Я отдаю себе отчет в том, что эта полемика может показаться запоздалой, однако, мне кажется, она заслуживает внимания еще и потому, что «Открытое письмо» отнюдь не было манифестом непонимания, эстетической глухоты или даже враждебности. Напро­тив, в нем поразительно тонко и безошибочно угадан реальный подлинный смысл «Июль­ского дождя», и не только смысл, но и пластика, драматургия, характер персо­нажей. Угадан, но с противоположным, безапелляционным знаком. В самом деле, почему так безлики характеристики героев, почему мы узнаем их лишь из пародийных или полу­пародийных самооценок, из стертых, давно потерявших всякий смысл формальных формулировок? «...индивидуальность тоже размыта у хуциевского человека. В нем нет типиз­ма, нет завершенности общеупотребительной. Но нет и завершенности личной, неповтори­мой, особенной... человек у Хуциева — духовно становящийся, незавершенный, зрею­щий»*. Казалось бы, чего проще, чего очевиднее, если оглянуться на предыдущие фильмы, на весь жизненный путь режиссера, если сопоставить с картинами той же «крови», того же умонастроения, пусть крамольного и сомнительного по тем временам... Ан нет, в ход идут

 

Аннинский, в сб. «Кинопанорама», вып. II. М., 1977, с. 96

 

все те же строковские (смотри выше, применительно к «Заставе Ильича») формулировки, все те же обвинения в «некоммуникабельности», изображении «сладкой жизни», суете сует и томлении духа... Более того, автор «Открытого письма» постоянно обнаруживает эту прямую связь «Июльского дождя» с «Заставой...», прямое продолжение исследования то­го же континента разбуженных пятидесятых — тех же людей и тех же идей, тех же городских пейзажей и тех же коммунальных квартир. Ибо нельзя не заметить, что все они родом из «Заставы...» — и долгие, томительные проходы по московским ули­цам, растерявшим свой патриархальный уют, свою провинциальную человечность, и эпизод вечеринки, который может показаться «перепевом предыдущего фильма» только критику, который не видит, какой обессмысливающий, обездушивающий путь про­шло поколение за неполное десятилетие (придись мне писать о Хуциеве толстую, обстоя­тельную, подробную книгу, я взялся бы по кадрам показать, как безукоризненно точно повторяется вечеринка из «Заставы...» в кривом и печальном зеркале вечеринки ны­нешней). И, наконец, самое главное — «перепев» демонстрации из «Заставы...» в эпизоде встречи ветеранов у Большого театра в день Победы... В эпизоде, который является одной из немногих вершин хуциевского кинематографа, не срежиссированного, «ставшего» как бы нерукотворно, неожиданно — так, как «стали», сложились, «снялись» сами собой эпи­зоды вечера поэтов в Политехническом, как «снялась» первомайская демонстрация, как... нет, пожалуй, больше не было в антропологическом, этнологическом кинематографе Хуциева таких подарков судьбы, таких озарений, таких прорывов к самой сущности ки­ноискусства.

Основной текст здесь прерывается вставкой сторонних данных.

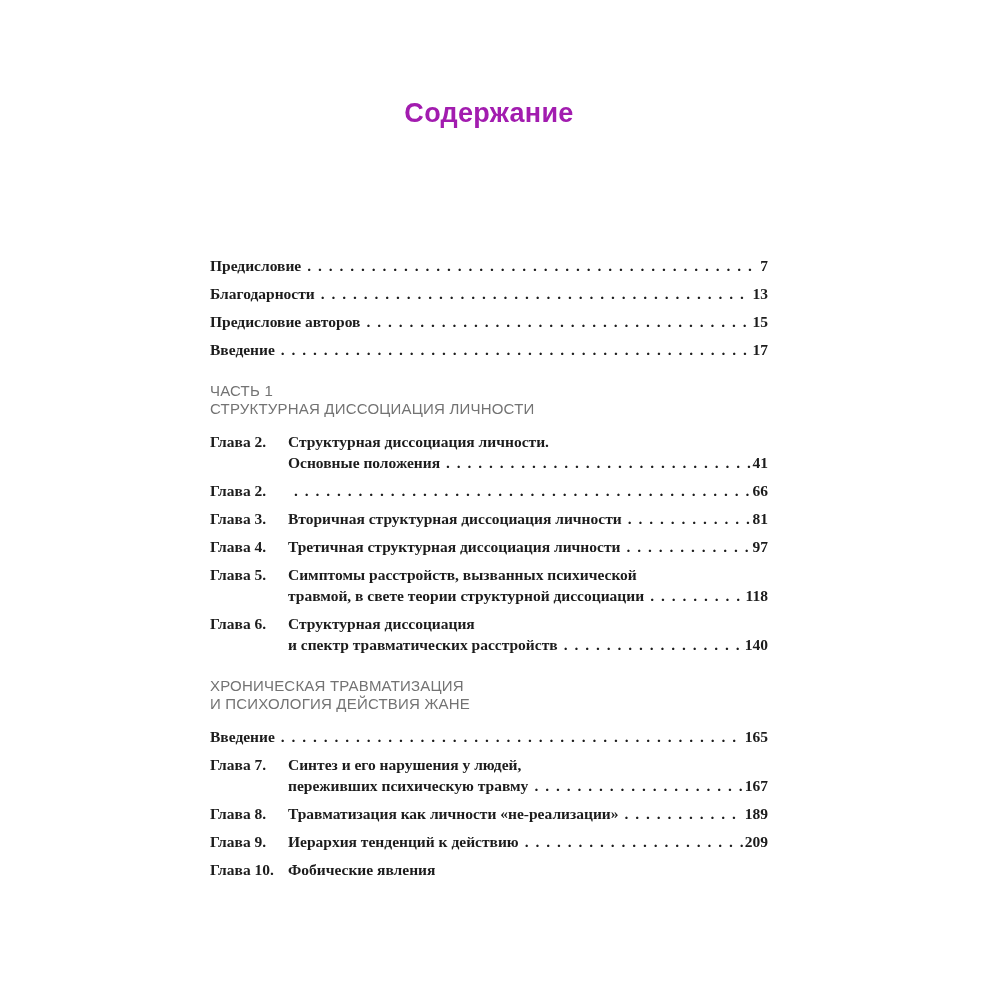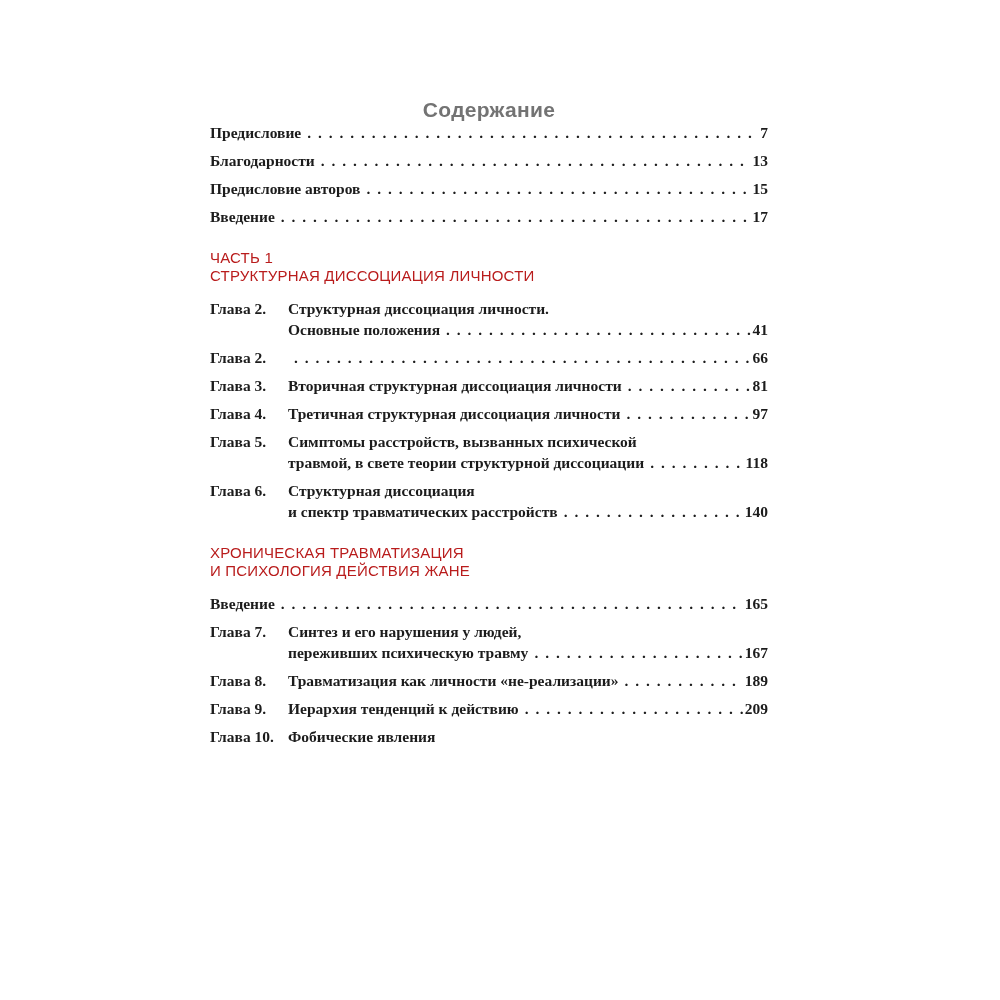--- a/index.html
+++ b/index.html
@@ -19,28 +19,29 @@
     height: 1000px;
     box-sizing: border-box;
     padding-top: 98px;
   }
   .content {
     width: 558px;
     margin-left: 210px;
   }
   .doc-title {
     font-family: "Liberation Sans", sans-serif;
-    font-size: 21px;
+    font-size: 27px;
     font-weight: 700;
     letter-spacing: 0.3px;
     text-align: center;
-    color: #737373;
+    color: #a21caf;
     margin: 0 0 0 0;
   }
   .toc {
+    margin-top: 126px;
     font-size: 15.5px;
     font-weight: 700;
     line-height: 21px;
   }
   .entry {
     display: flex;
     align-items: baseline;
     margin-bottom: 7px;
   }
   .entry-title { flex: none; }
@@ -56,21 +57,21 @@
     letter-spacing: 1.5px;
     font-weight: 700;
   }
   .pagenum { flex: none; }
   .part-heading {
     font-family: "Liberation Sans", sans-serif;
     font-size: 15px;
     font-weight: 400;
     line-height: 18px;
     letter-spacing: 0.2px;
-    color: #b91c1c;
+    color: #737373;
     margin: 22px 0 13px 0;
   }
   .chapter {
     display: flex;
     margin-bottom: 7px;
   }
   .ch-label {
     flex: none;
     width: 78px;
   }

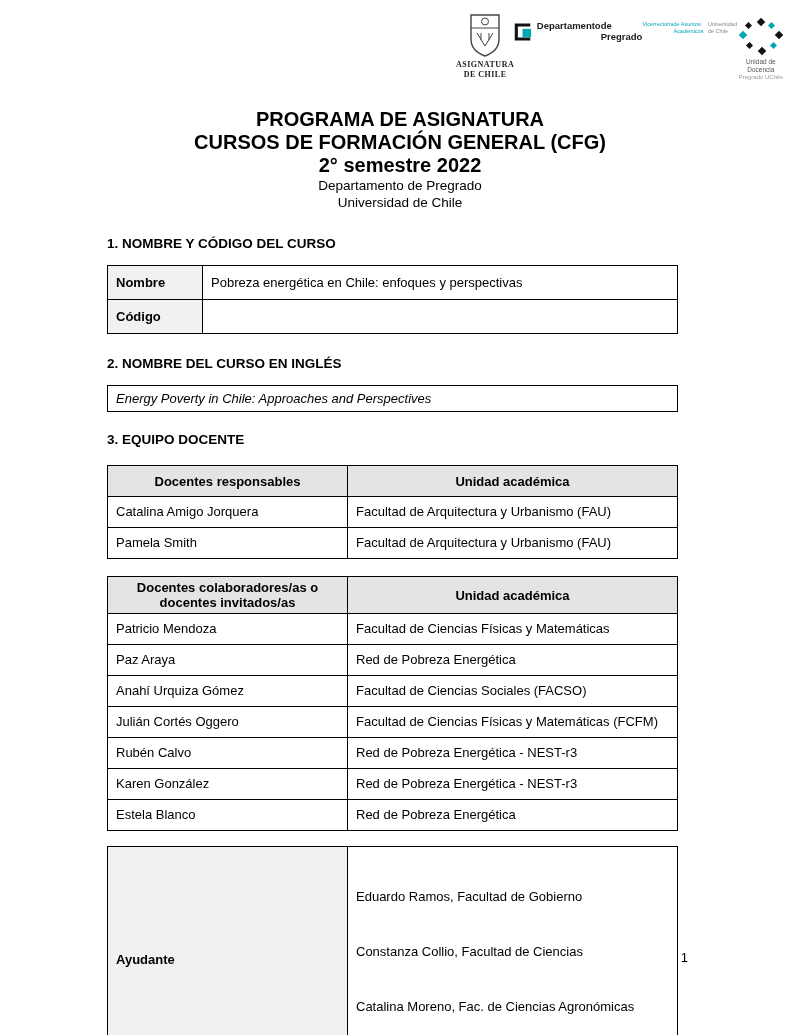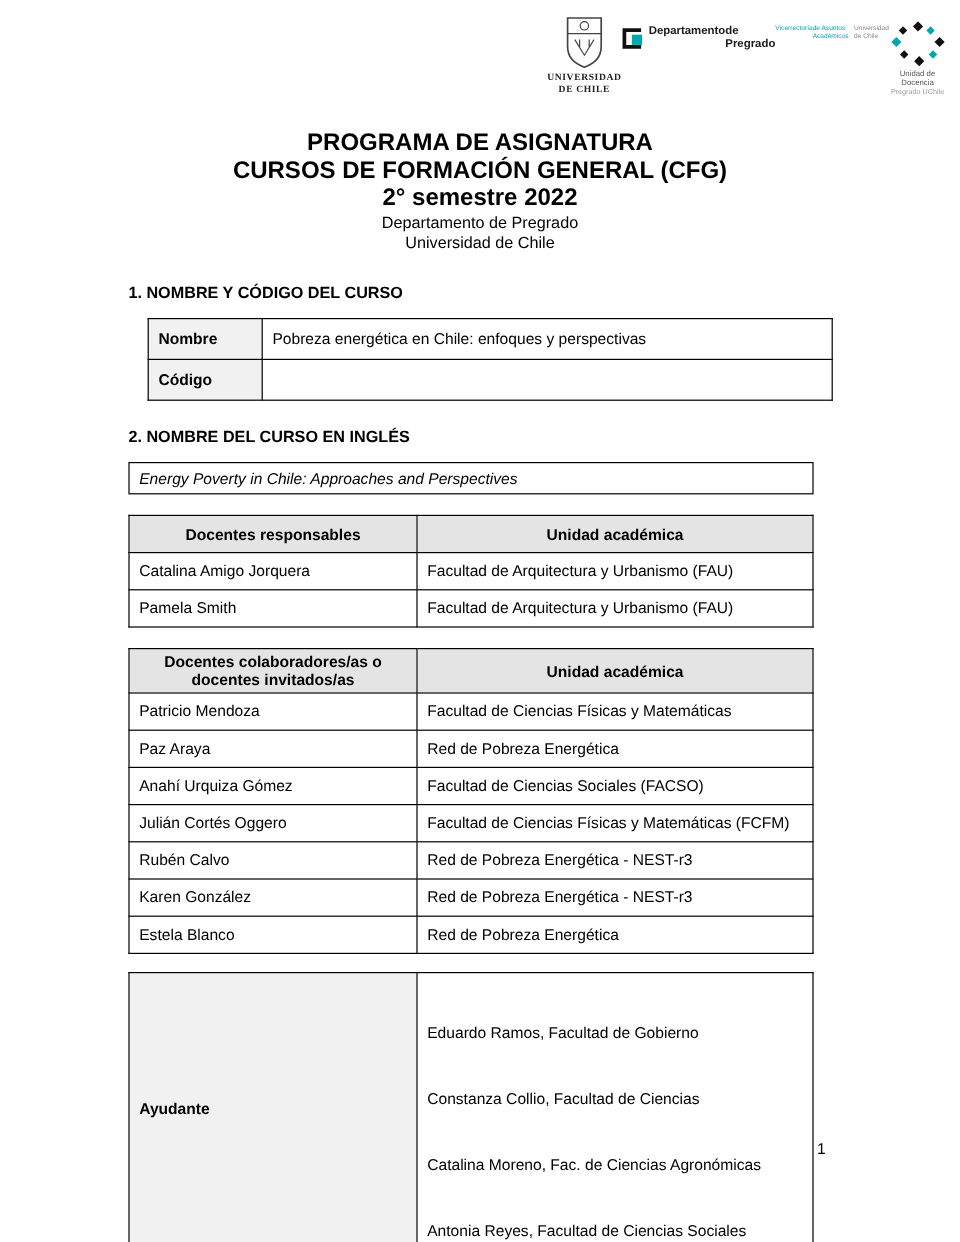--- a/index.html
+++ b/index.html
@@ -40,21 +40,21 @@
   h2.section-heading { font-size:13.5px; font-weight:bold; line-height:17px; }
   .s1 { margin-top:24px; }
   .s2 { margin-top:21px; }
   .s3 { margin-top:19px; }
 
   table.tbl { width:100%; border-collapse:collapse; table-layout:fixed; }
   table.tbl td, table.tbl th {
     border:1.5px solid #000; font-size:13px; line-height:16px;
     padding:4px 8px; vertical-align:middle; text-align:left; overflow:hidden;
   }
-  .tbl-namecode { margin-top:13px;margin-left:16px; }
+  .tbl-namecode { margin-top:13px; }
   .tbl-namecode td { height:34px; }
   .tbl-namecode td.label-cell { width:95px; background:#f1f1f1; font-weight:bold; }
 
   .english-box {
     margin-top:13px; border:1.5px solid #000; padding:4px 8px;
     font-size:13px; font-style:italic; line-height:17px;
   }
 
   .tbl-equipo { margin-top:17px; }
   .tbl-equipo th.hdr {
@@ -84,21 +84,21 @@
   <div class="logo-row">
 
     <div class="logo-block">
       <svg width="34" height="44" viewBox="0 0 34 44">
         <path d="M3 1 h28 v24 q0 12 -14 17 Q3 37 3 25 z" fill="none" stroke="#444" stroke-width="1.4"></path>
         <path d="M3 14 h28" stroke="#444" stroke-width="1" fill="none"></path>
         <circle cx="17" cy="7.5" r="3.5" fill="none" stroke="#444" stroke-width="1"></circle>
         <path d="M9 19 l8 13 8 -13 M13 19 v7 M21 19 v7" fill="none" stroke="#444" stroke-width="1"></path>
       </svg>
       <div class="uchile-caption">
-        <div>UNIVERSIDAD</div>
+        <div>ASIGNATURA</div>
         <div>DE CHILE</div>
       </div>
     </div>
 
     <div class="pregrado-block">
       <svg width="24" height="24" viewBox="0 0 24 24">
         <path d="M21 3 H3 v18 h18" fill="none" stroke="#111" stroke-width="4"></path>
         <rect x="11" y="8" width="11" height="11" fill="#00a7b3"></rect>
       </svg>
       <div class="pregrado-text">
@@ -149,20 +149,21 @@
           <td class="label-cell">Código</td>
           <td></td>
         </tr>
       </tbody>
     </table>
 
     <h2 class="section-heading s2">2. NOMBRE DEL CURSO EN INGLÉS</h2>
 
     <div class="english-box">Energy Poverty in Chile: Approaches and Perspectives</div>
 
+    <h2 class="section-heading s3">3. EQUIPO DOCENTE</h2>
 
     <table class="tbl tbl-equipo">
       <thead>
         <tr>
           <th class="hdr col-name">Docentes responsables</th>
           <th class="hdr">Unidad académica</th>
         </tr>
       </thead>
       <tbody>
         <tr>

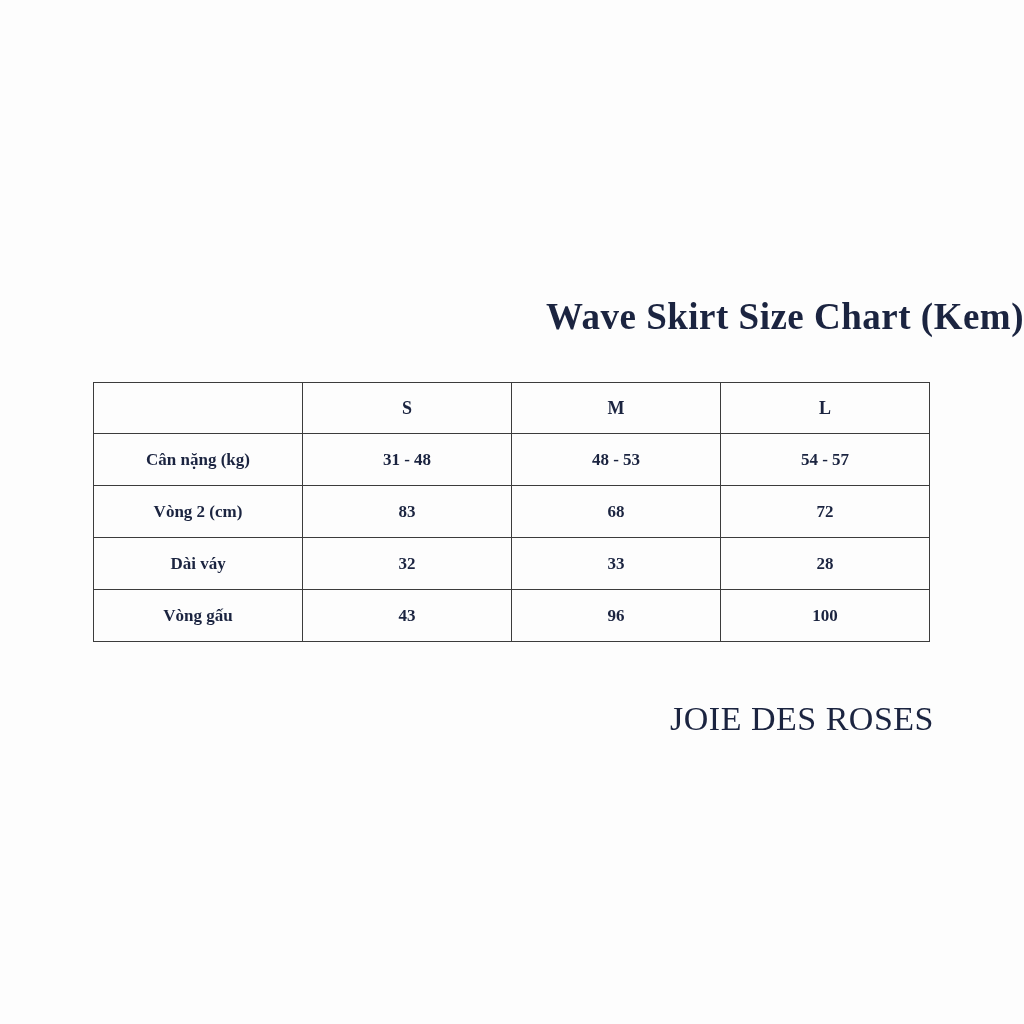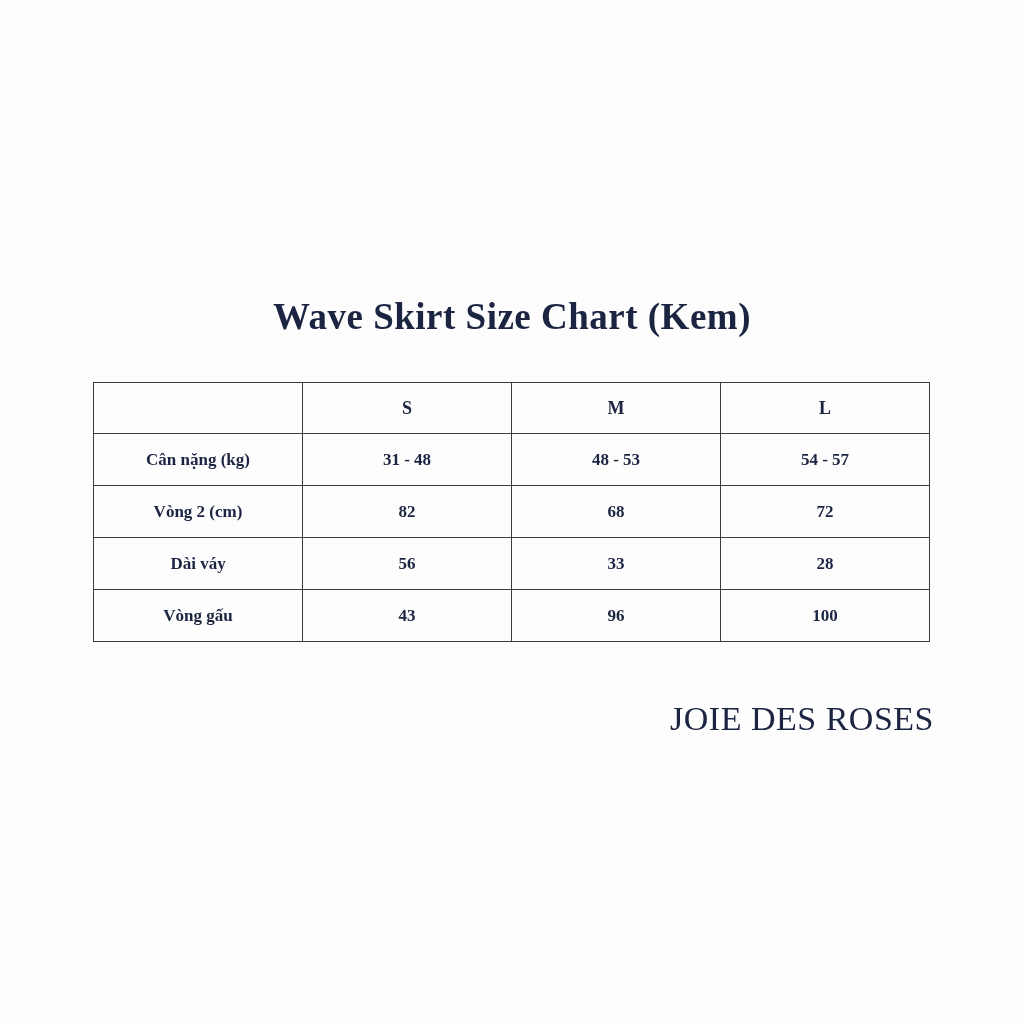--- a/index.html
+++ b/index.html
@@ -19,21 +19,21 @@
     position: relative;
     width: 1024px;
     height: 1024px;
     background: var(--bg);
   }
   .title {
     position: absolute;
     top: 295px;
     left: 0;
     width: 1024px;
-    text-align: center;
+    text-align: right;
     font-size: 37px;
     font-weight: bold;
     color: var(--navy);
     letter-spacing: 0.5px;
   }
   table.size-table {
     position: absolute;
     left: 93px;
     top: 382px;
     width: 837px;
@@ -84,27 +84,27 @@
     </thead>
     <tbody>
       <tr>
         <td>Cân nặng (kg)</td>
         <td>31 - 48</td>
         <td>48 - 53</td>
         <td>54 - 57</td>
       </tr>
       <tr>
         <td>Vòng 2 (cm)</td>
-        <td>82</td>
+        <td>83</td>
         <td>68</td>
         <td>72</td>
       </tr>
       <tr>
         <td>Dài váy</td>
-        <td>56</td>
+        <td>32</td>
         <td>33</td>
         <td>28</td>
       </tr>
       <tr>
         <td>Vòng gấu</td>
         <td>43</td>
         <td>96</td>
         <td>100</td>
       </tr>
     </tbody>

Я думаю, что никогда еще Хуциев не был близок к идеалу своего кинематографа, как в финале «Июльского дождя», в котором мир и впрямь существует одновременно во множестве уровней, множестве временных плоскостей, пересекающихся в сложнейшей звукозрительскои партитуре, сталкивающихся и расходящихся снова в самых неожиданных конфигурациях и многоугольниках... Именно об этом, о неожиданной неоднозначности мира, о бездон­ности истории и говорят эти напряженные, недоверчивые, колючие взгляды, которыми об­мениваются ветераны, впервые плачущие здесь, у Большого, на людях, после целого двад­цатилетия исторического беспамятства, и молодые, уже битые школой и семьей, уже вы­ходящие в семидесятые... Я сказал бы, что каждому из них Хуциев отдает на мгновение свой немигающий, чуждый иллюзий, неромантический и несентиментальный взгляд, и каж­дый из них открывает для себя другого, открывает для себя эпоху, историю, будущее... А что видит здесь критик? Критик видит: «В большинстве этих лиц — холодное равно­душие, отчужденность, скука... Отсутствие каких-либо связей между поколениями». И за­ключает: «Неужели ваши томящиеся бездуховностью тридцатилетние герои разорва­ли связь между людьми, победившими в Великой войне, и людьми, вступающими в жизнь?»

Что можно было ответить на этот вполне риторический вопрос, да и отвечать вероятно не следовало бы, ибо вопросы такого рода ответов не требовали. И, тем не менее, Хуциев по­пытался ответить, правда, не сразу, правда, не прямо, правда, после долгого и мучительного раздумья, а, говоря прямо, после длительного творческого кризиса, продолжавшегося немало лет.